WRAS’ outsized influence has been goosed by its signal strength. Currently, its estimated weekly listenership is 60,000 people, according to Nielsen.

Since 1987, the station emanates 100,000 watts, the most powerful signal the Federal Communications Commission will legally allow. Only about a dozen stations in Atlanta can match Album 88’s power, reaching up to 100 miles outside of downtown Atlanta on the FM dial.

Easy access in the car has kept FM relevant, even with the rise of Web-based radio services such as Pandora and Spotify. More than 90 percent of the U.S. population listen to AM/FM radio in a given week, according to a Nielsen Audio study last December. The average person listens to radio 14 hours a week, down from a decade ago but well ahead of Internet listening.

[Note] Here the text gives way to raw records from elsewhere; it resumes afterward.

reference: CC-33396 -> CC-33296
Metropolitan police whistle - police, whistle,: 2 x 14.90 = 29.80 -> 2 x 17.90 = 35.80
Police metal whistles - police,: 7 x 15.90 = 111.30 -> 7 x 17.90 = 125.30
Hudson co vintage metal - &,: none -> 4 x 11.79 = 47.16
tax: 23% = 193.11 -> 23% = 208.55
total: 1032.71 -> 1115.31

And that’s why GPB — seeking to compete with Public Broadcasting Atlanta’s 90.1/WABE-FM — has been circling the station for decades.

Without the FM dial 98 hours a week, WRAS jocks worry the station will lose a vast majority of its listeners and its ability to help record labels and musicians.

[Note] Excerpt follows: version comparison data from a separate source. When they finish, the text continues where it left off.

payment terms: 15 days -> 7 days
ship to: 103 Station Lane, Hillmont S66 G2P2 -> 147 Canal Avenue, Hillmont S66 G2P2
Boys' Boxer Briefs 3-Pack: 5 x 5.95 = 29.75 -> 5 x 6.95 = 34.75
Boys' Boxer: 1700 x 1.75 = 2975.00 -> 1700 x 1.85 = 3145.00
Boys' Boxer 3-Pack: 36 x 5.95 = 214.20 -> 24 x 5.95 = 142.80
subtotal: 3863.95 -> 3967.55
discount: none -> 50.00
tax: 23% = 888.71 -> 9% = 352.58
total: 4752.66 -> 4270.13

To complicate matters, the 60 students involved with the station remain angry they were left out of the negotiations. GSU President Mark Becker has indicated in interviews that it’s a done deal.

Nonetheless, the rebel spirit of WRAS was quickly realized as the news reverberated among listeners and alumni. Within 48 hours, there was a hashtag (#SaveWRAS), a website (http://savewras.com/) and a Facebook page (“Boycott GPB on 88.5”) A petition has drawn 9,000 names. A benefit concert Thursday at the Drunken Unicorn music club on Ponce de Leon Avenue drew more than 250 supporters.

GSU’s Covey cited greater internship opportunities for GSU students through GPB, access to GPB’s TV studios and a 30-minute weekly student-hosted music show during GPB’s airtime.

Martin said his colleagues are underwhelmed by the promised benefits and met with Covey and Becker on Friday. After the meeting, Martin said he felt a compromise is possible. “The deal is not being canceled,” Martin said. “But they seem to be receptive for changes to make everyone happy. They didn’t understand how much of an impact this will have on the station.”

In response, GSU released a statement: “We had a highly positive and productive meeting and agreed to work with them to explore options.”